This collage of mastheads presents the range of labor and ethnic publications that appeared in Chicago in the late 1870s and 1880s. In various ways, they spoke for and to constituencies that both overlapped and competed with one another. All spoke in counterpoint to the politically mainstream press, which was generally unsympathetic to labor.

The Anarchist began publishing in January 1886. Only a few issues appeared before the police arrested its two main editors, Adolph Fischer and George Engel, after the Haymarket bombing. The most extreme of the papers in the city, the Anarchist was started when Fischer, Engel, and others in the Northwest Side Group of Chicago anarchists decided that the Arbeiter-Zeitung was "nicht radikal genug"—not radical enough.

August Spies assumed the editorship of the Arbeiter-Zeitung in 1884, the same year Albert Parsons became editor of the English-language Alarm, which began as a weekly but soon switched to every other week. The Arbeiter-Zeitung (or Workers' Newspaper) was a daily that in 1879 had succeeded the tri-weekly Volks-Zeitung (or People's Newspaper), founded in 1877. The Arbeiter-Zeitung's socialist viewpoint contrasted with the much more conservative Illinois Staats-Zeitung, which spoke to middle-class Germans and sharply disapproved of the anarchists. The Vorbote (or Harbinger), a weekly, was the oldest German-language socialist paper in the city. The Fackel (the Torch), a weekly, began appearing in 1878 as the Sunday edition of the Arbeiter-Zeitung. The brief life of the Socialist, on which Albert Parsons served as assistant editor, extended from 1878 to 1879.

Other socialist ethnic newspapers published in the period between the early 1880s and Haymarket included Den Nye Tid ("New Times," or "The New Time") for the Danish and Norwegian communities, and Budoucnost ("The Future") and Lampcka ("The Beacon") in Czech. In this period slightly more than 6 percent of Chicagoans were born in Denmark and Norway, slightly less than 6 percent in what was then known as Bohemia.

The total circulation of all of the socialist papers in Chicago at the time of Haymarket was an estimated 30,000. They had their equivalents in other northern industrial cities throughout the country. While their politics became generally more militant during the mid-1880s, their readership included those interested in general and community news as well as politics. In these papers one could find notices of meetings and social gatherings of all sorts, as well as advertisements for goods and services offered for and by members of different ethnic communities.
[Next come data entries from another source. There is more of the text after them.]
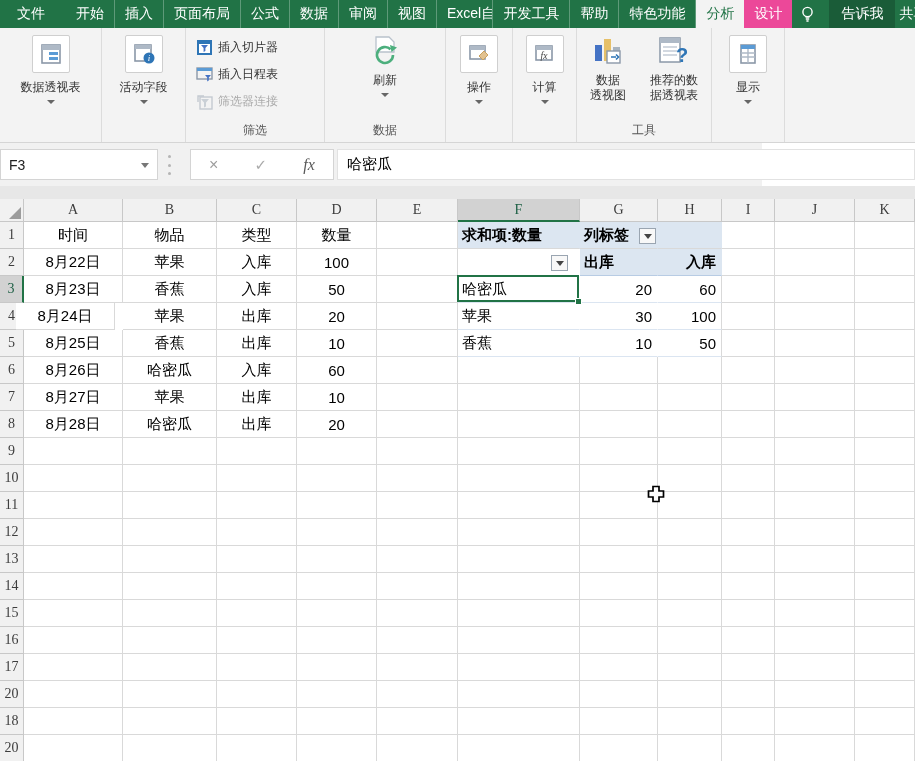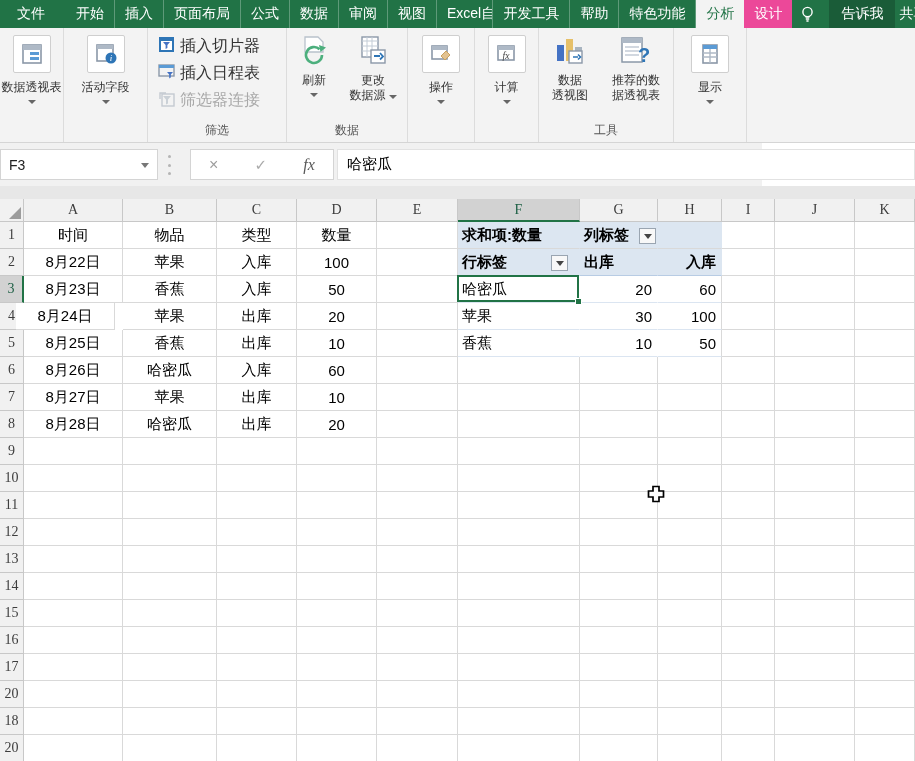"插入切片器" .stackitem { align-items: flex-start -> flex-end; font-size: 16px -> 12px }
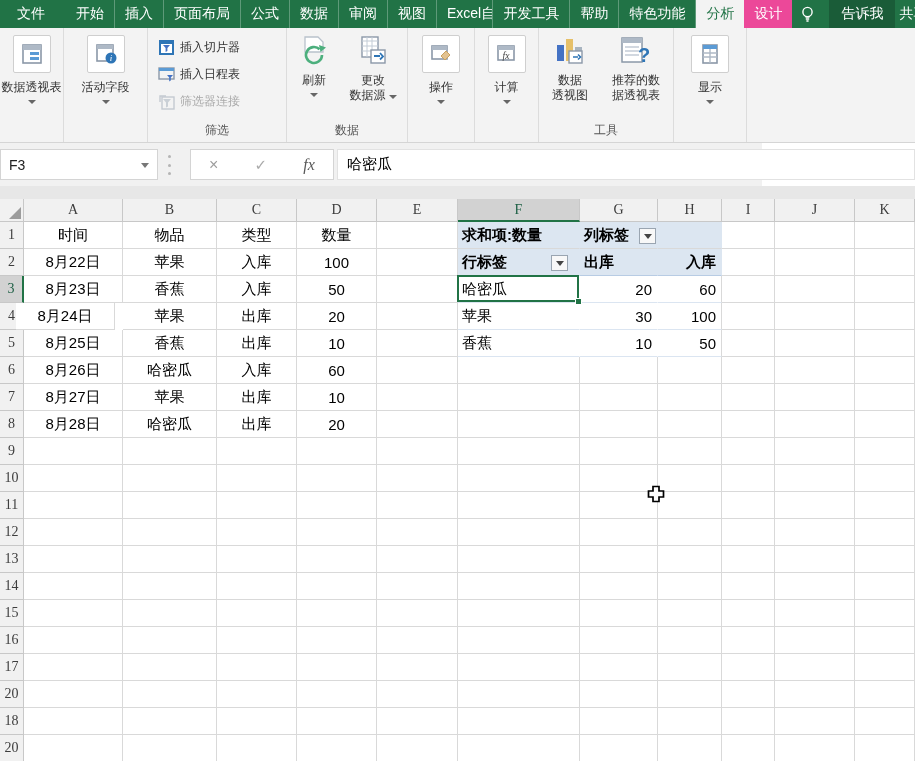"数据透视表" div.rgroup { width: 64px -> 102px }
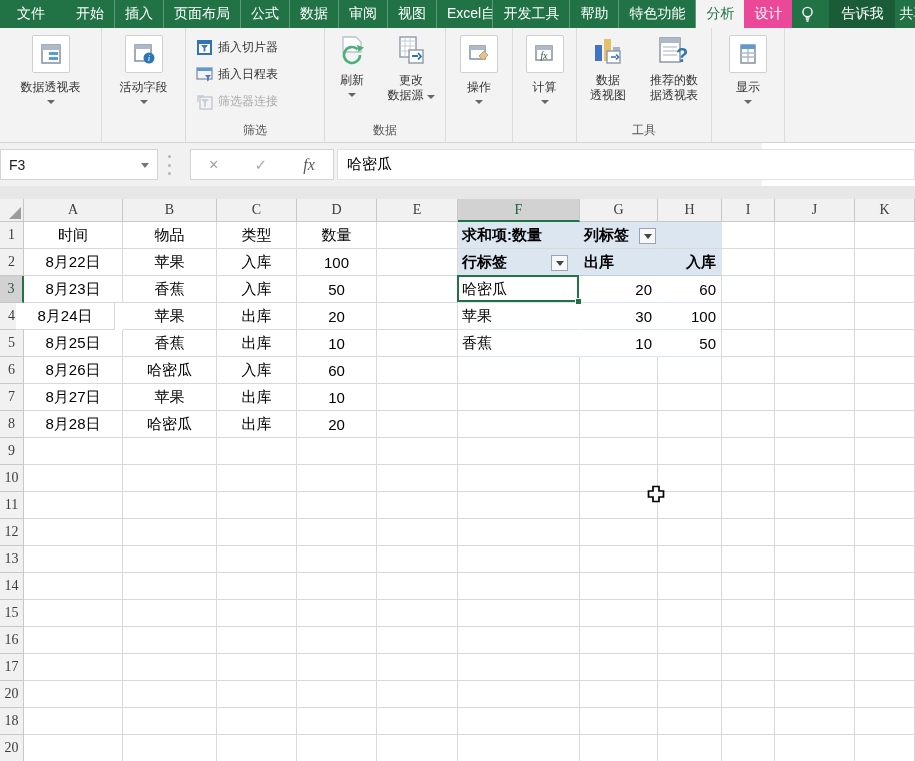"更改" div.vbtn { html: <div> <svg> <rect></rect> <path></path> <rect></rect> <path></path> </svg> <div> <span>更改</span><br> <span>数据源</span><span></span> </div> </div> -> none }
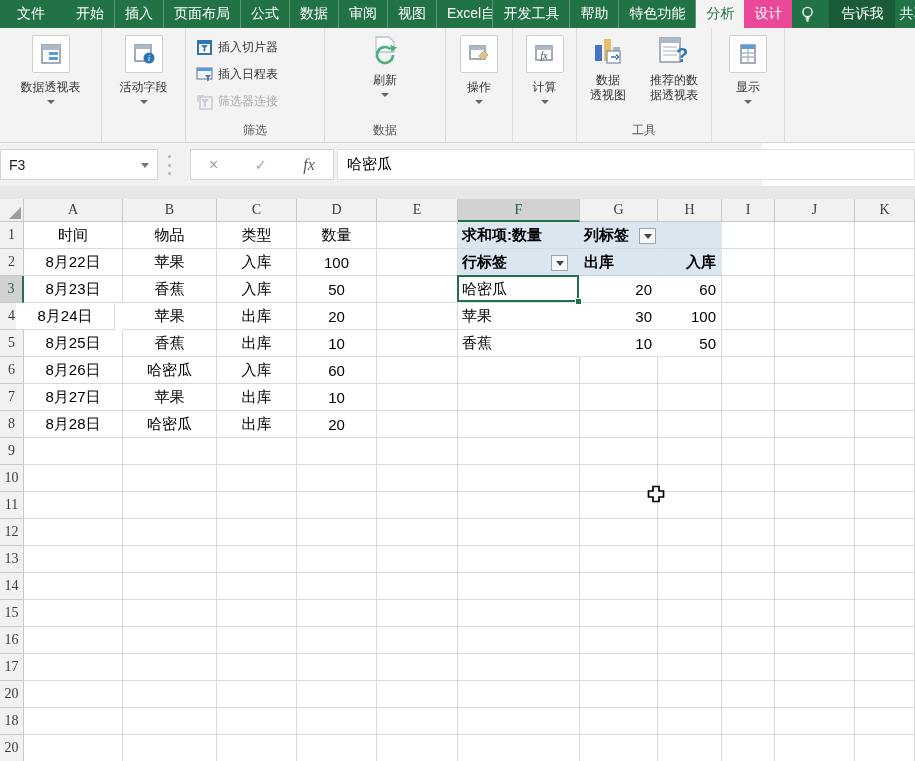"行标签" div.c { html: <div>行标签</div> -> none }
The papers featured excerpts from politically-oriented fiction (Emile Zola was a favorite, as were the political writings of Victor Hugo) and poetry (Heinrich Heine and other poets of romantic revolution received the fullest representation), as well as socialist, communist, and anarchist tracts. The papers also carried advertisements for books and pamphlets containing the full text of these and other works.

The English-language weekly Knights of Labor was, as its name implies, a labor paper devoted to advancing the cause of the skilled workingman. Published weekly beginning in 1886, the paper was the voice of the local assemblies of the Knights of Labor rather than of the national organization, which became severely divided over Haymarket. The autobiographies of the convicted anarchists appeared in this publication between the fall of 1886 and the spring of 1887.